Modification records:
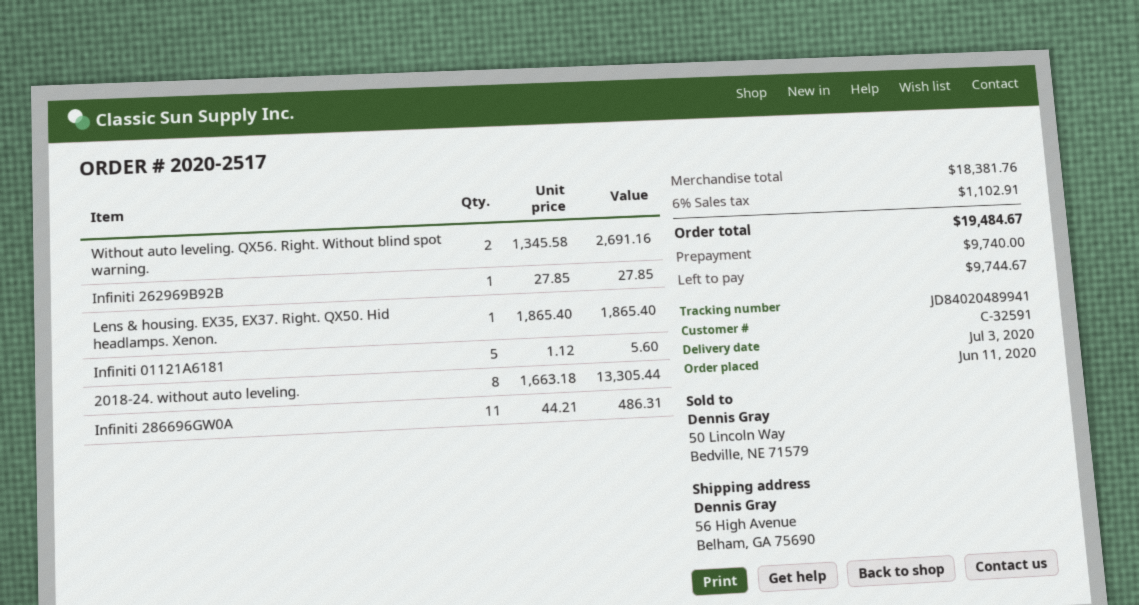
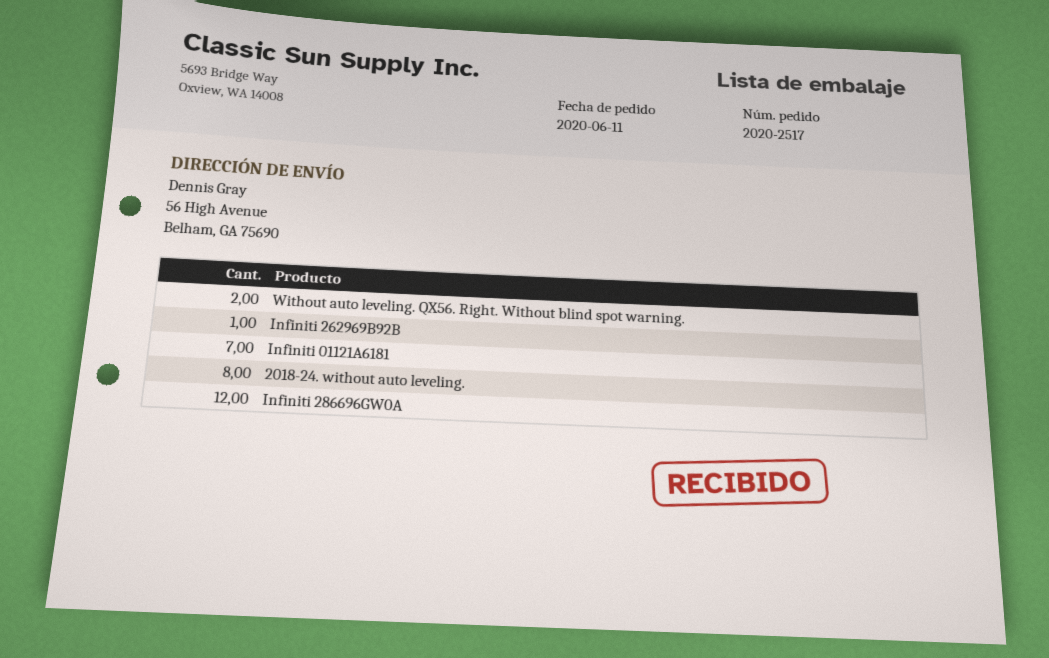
Lens & housing. EX35, EX37. Right. QX50. Hid headlamps. Xenon.: 1 -> none
Infiniti 01121A6181: 5 -> 7
Infiniti 286696GW0A: 11 -> 12

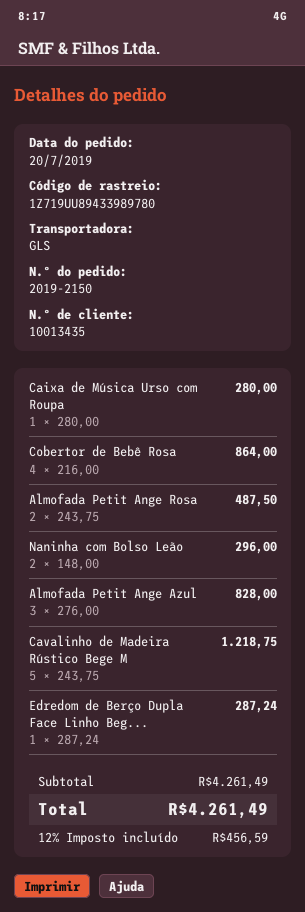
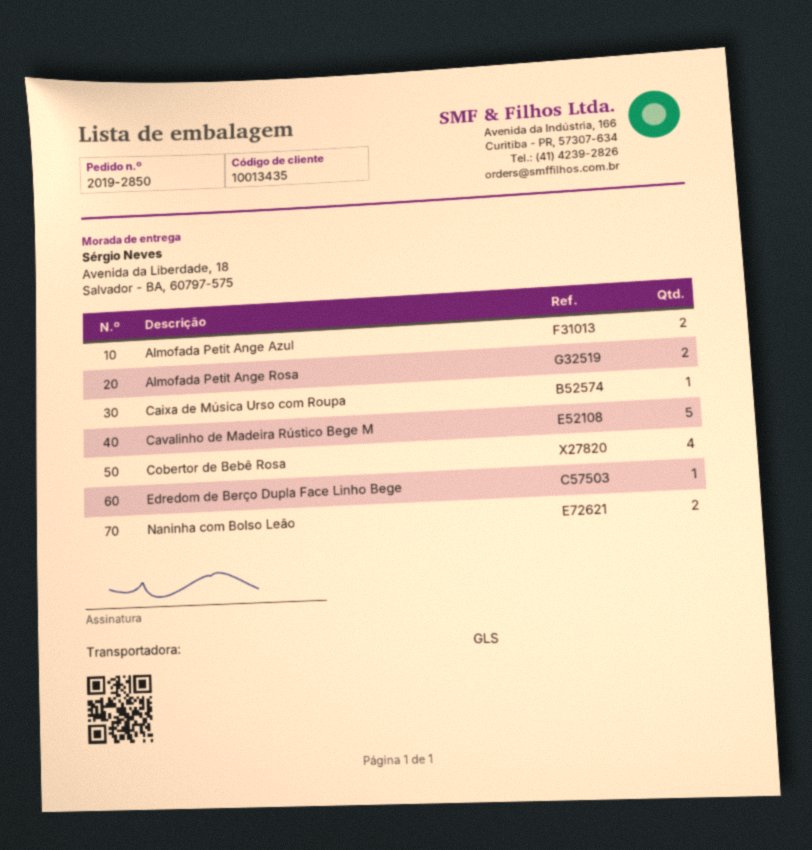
order number: 2019-2150 -> 2019-2850
Almofada Petit Ange Azul: 3 -> 2

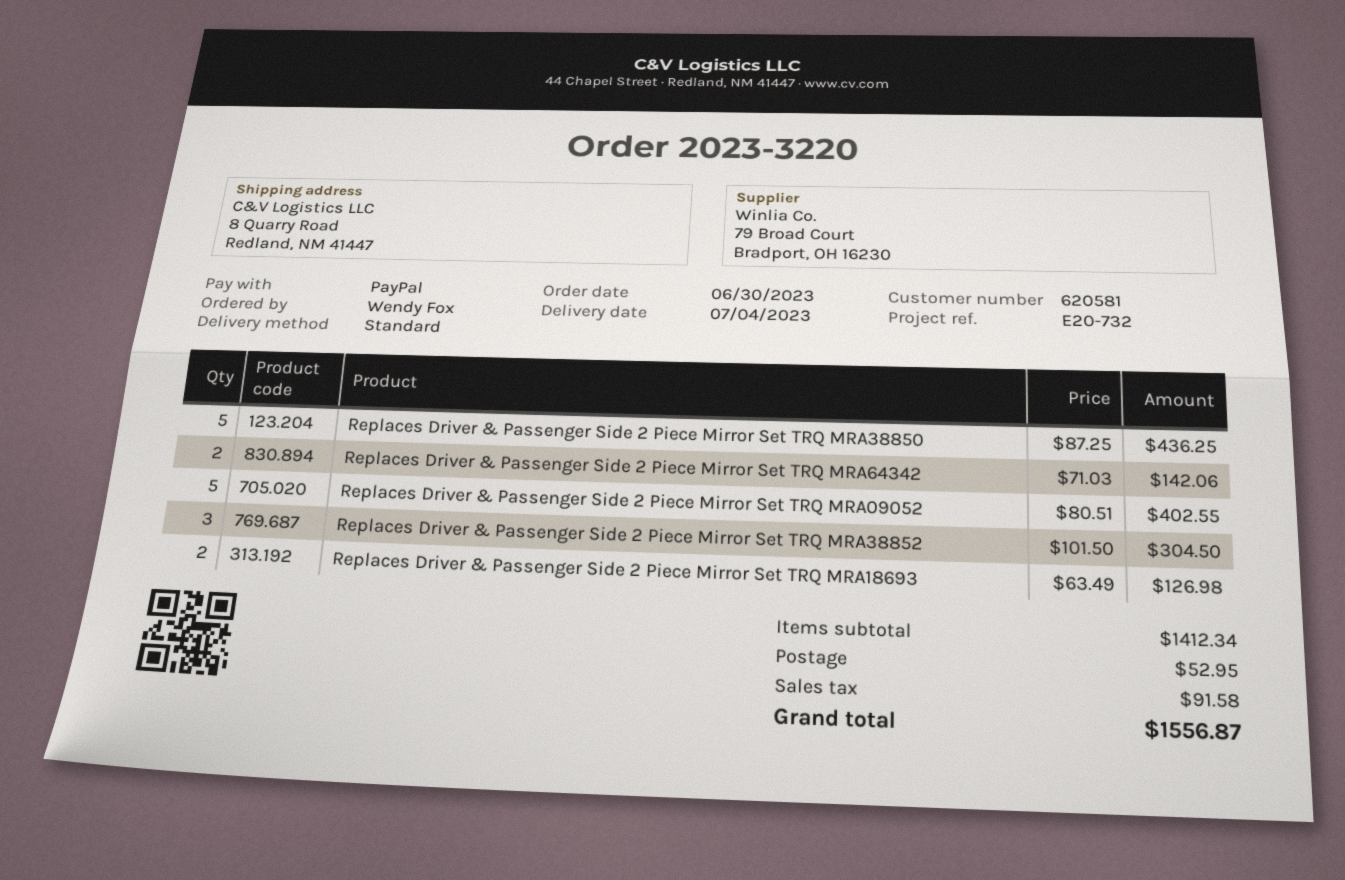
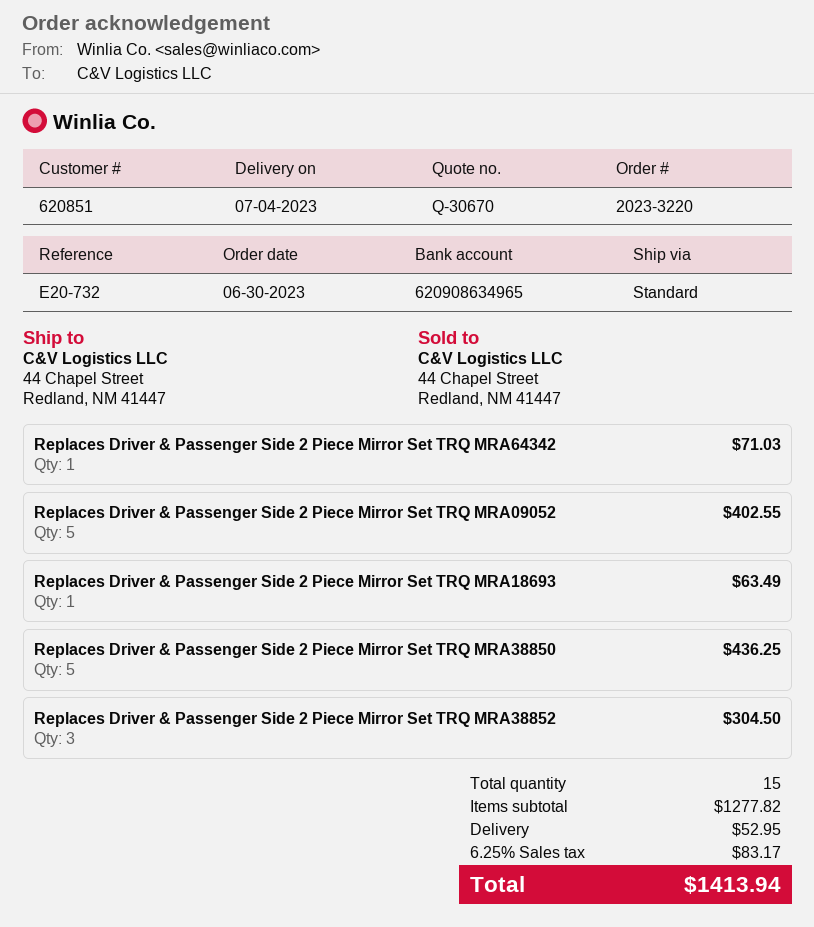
customer number: 620581 -> 620851
ship to: 8 Quarry Road, Redland, NM 41447 -> 44 Chapel Street, Redland, NM 41447
Replaces Driver & Passenger Side 2 Piece Mirror Set TRQ MRA64342: 2 for 142.06 -> 1 for 71.03
Replaces Driver & Passenger Side 2 Piece Mirror Set TRQ MRA18693: 2 for 126.98 -> 1 for 63.49
subtotal: 1412.34 -> 1277.82
tax: 91.58 -> 83.17
total: 1556.87 -> 1413.94

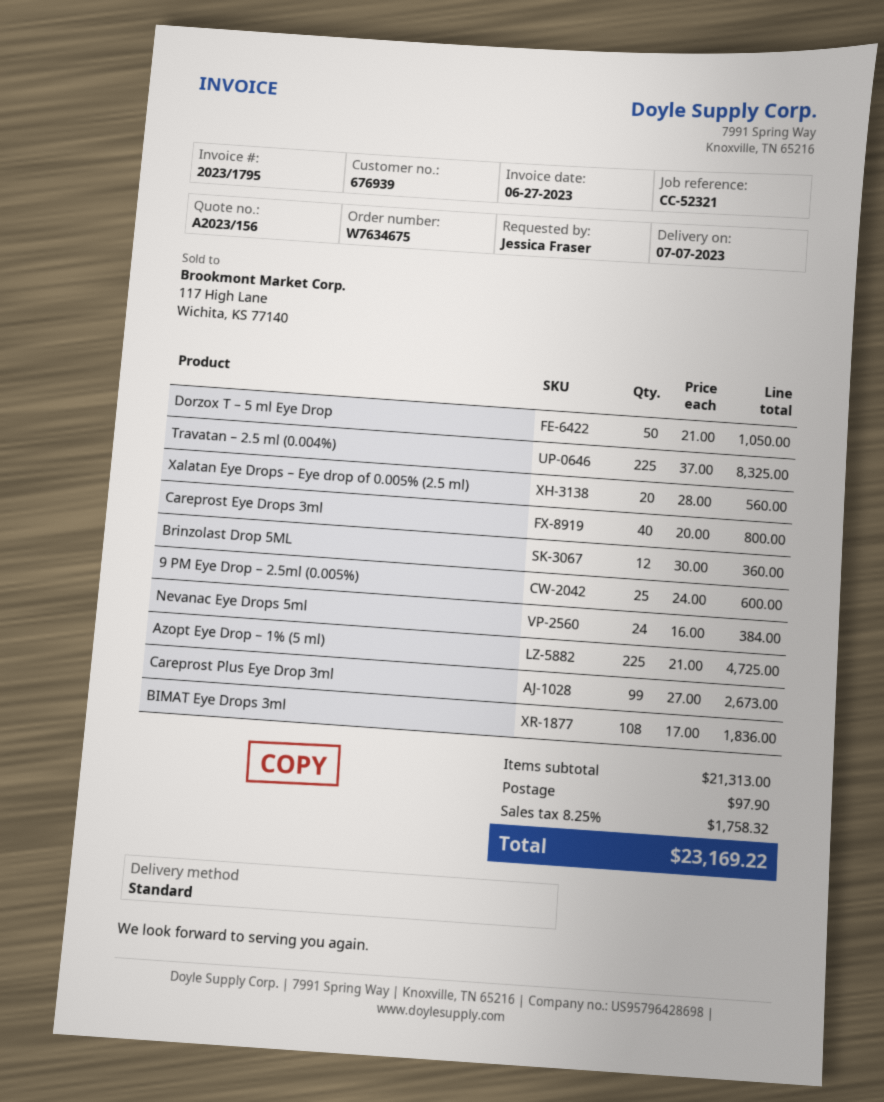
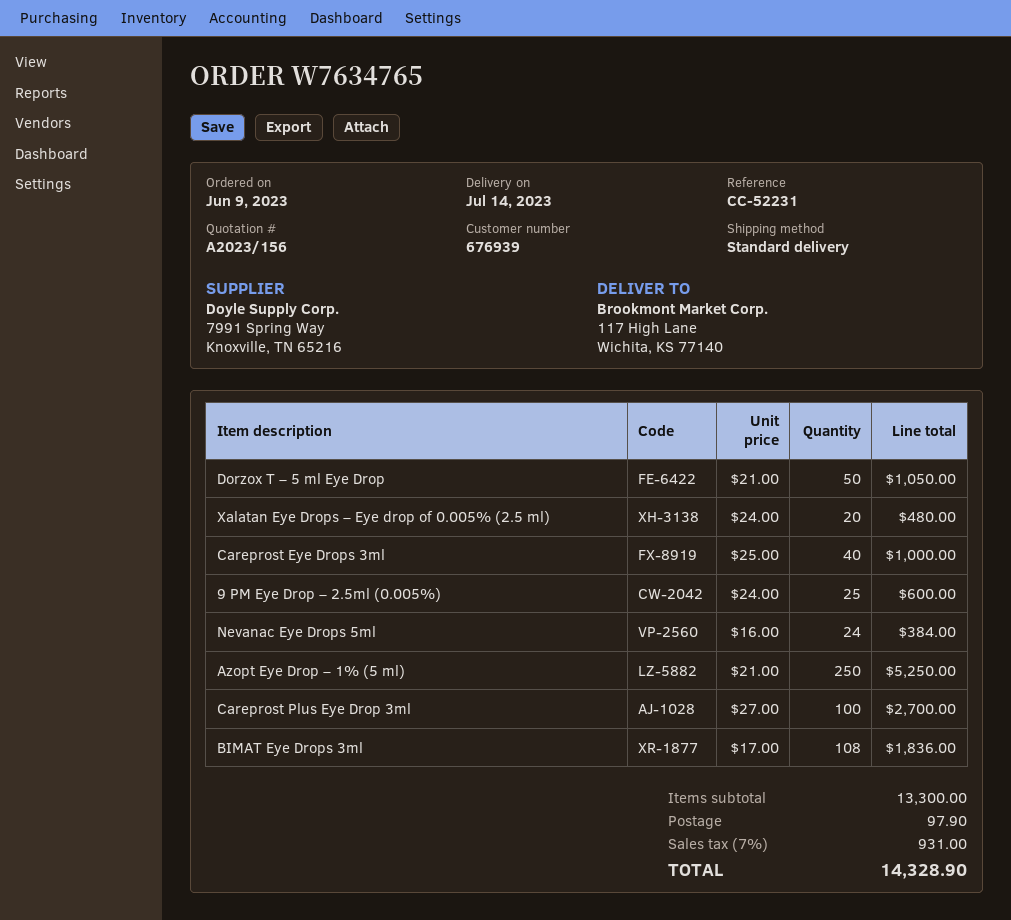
order number: W7634675 -> W7634765
delivery date: 2023-07-07 -> 2023-07-14
reference: CC-52321 -> CC-52231
Travatan – 2.5 ml (0.004%): 225 x 37.00 = 8325.00 -> none
Xalatan Eye Drops – Eye drop of 0.005% (2.5 ml): 20 x 28.00 = 560.00 -> 20 x 24.00 = 480.00
Careprost Eye Drops 3ml: 40 x 20.00 = 800.00 -> 40 x 25.00 = 1000.00
Brinzolast Drop 5ML: 12 x 30.00 = 360.00 -> none
Azopt Eye Drop – 1% (5 ml): 225 x 21.00 = 4725.00 -> 250 x 21.00 = 5250.00
Careprost Plus Eye Drop 3ml: 99 x 27.00 = 2673.00 -> 100 x 27.00 = 2700.00
subtotal: 21313.00 -> 13300.00
tax: 8.25% = 1758.32 -> 7% = 931.00
total: 23169.22 -> 14328.90

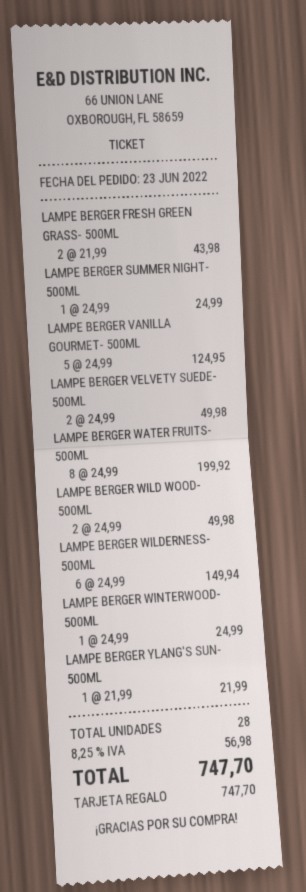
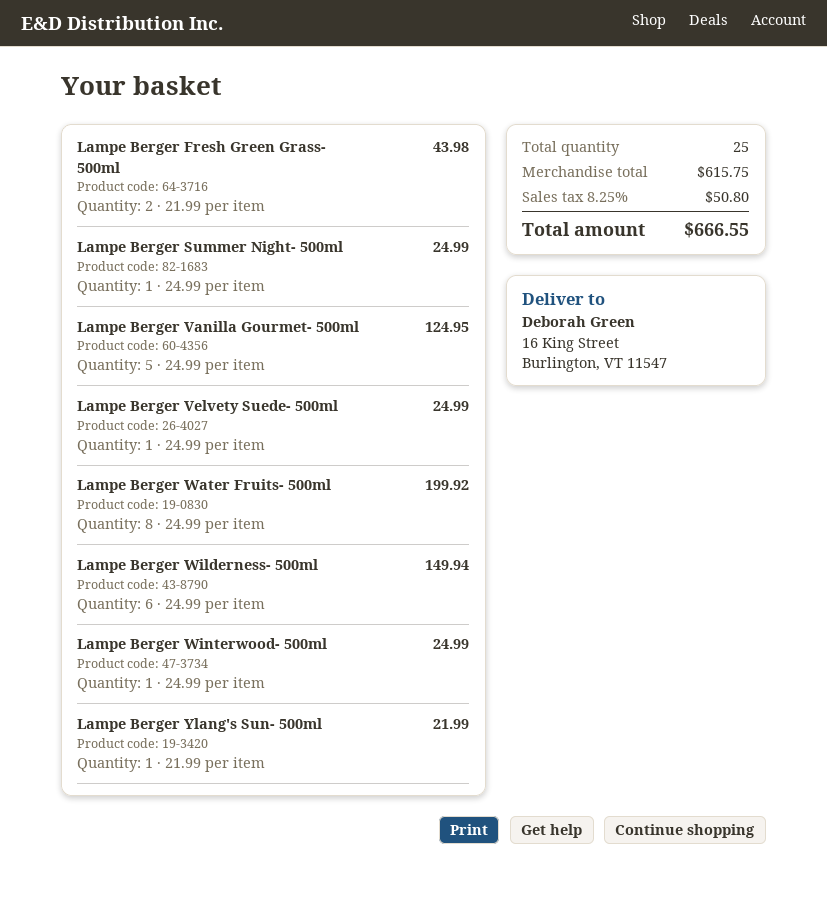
LAMPE BERGER VELVETY SUEDE- 500ML: 2 x 24.99 = 49.98 -> 1 x 24.99 = 24.99
LAMPE BERGER WILD WOOD- 500ML: 2 x 24.99 = 49.98 -> none
total quantity: 28 -> 25
tax: 8.25% = 56.98 -> 8.25% = 50.80
total: 747.70 -> 666.55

Try it - From the opening line of the entries above to the line that holds "1 for 71.03", inclusive, reproduce each line exactly and omit any picture.

Reply -
Lens & housing. EX35, EX37. Right. QX50. Hid headlamps. Xenon.: 1 -> none
Infiniti 01121A6181: 5 -> 7
Infiniti 286696GW0A: 11 -> 12

order number: 2019-2150 -> 2019-2850
Almofada Petit Ange Azul: 3 -> 2

customer number: 620581 -> 620851
ship to: 8 Quarry Road, Redland, NM 41447 -> 44 Chapel Street, Redland, NM 41447
Replaces Driver & Passenger Side 2 Piece Mirror Set TRQ MRA64342: 2 for 142.06 -> 1 for 71.03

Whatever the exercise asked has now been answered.